Materials provided
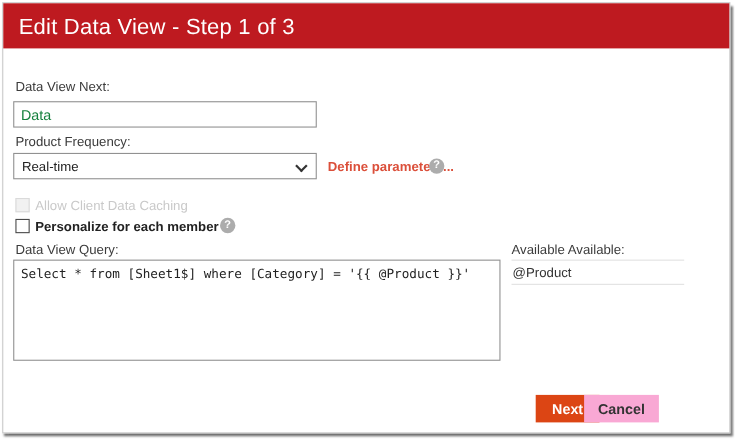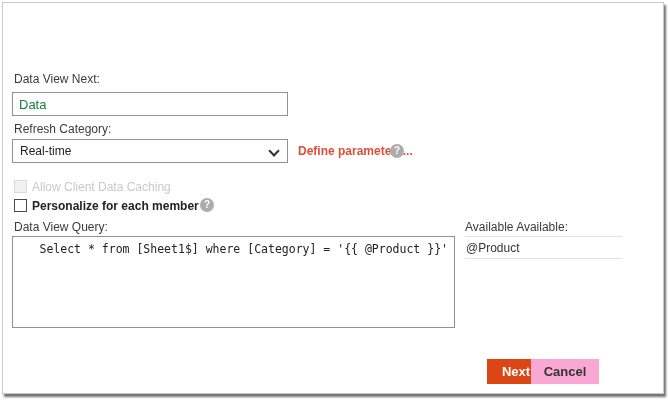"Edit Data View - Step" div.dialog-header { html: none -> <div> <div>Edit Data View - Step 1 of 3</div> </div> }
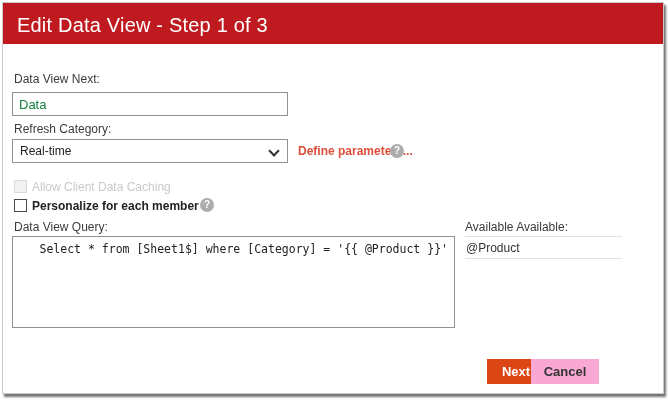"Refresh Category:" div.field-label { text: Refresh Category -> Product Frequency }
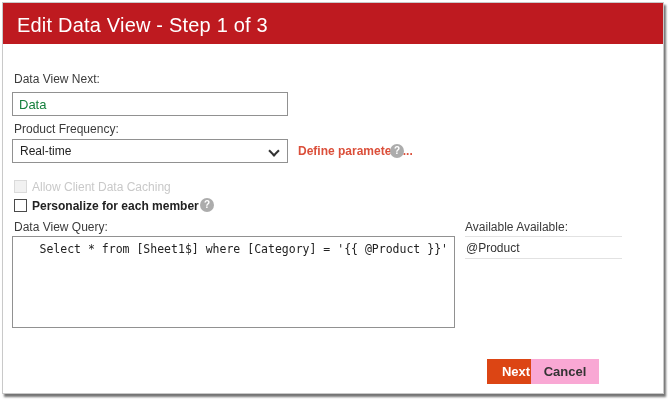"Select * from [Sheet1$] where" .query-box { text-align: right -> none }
==
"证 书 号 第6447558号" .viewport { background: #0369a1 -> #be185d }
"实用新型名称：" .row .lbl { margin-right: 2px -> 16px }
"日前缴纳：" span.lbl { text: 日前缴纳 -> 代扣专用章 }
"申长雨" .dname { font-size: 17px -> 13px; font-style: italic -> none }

Task to complete
Within the listing above, the stretch from the line with "html: none ->" down to the line with "text-align: right ->" is to be given again exactly, end lines included and pictures excluded.

Completed task
"Edit Data View - Step" div.dialog-header { html: none -> <div> <div>Edit Data View - Step 1 of 3</div> </div> }
"Refresh Category:" div.field-label { text: Refresh Category -> Product Frequency }
"Select * from [Sheet1$] where" .query-box { text-align: right -> none }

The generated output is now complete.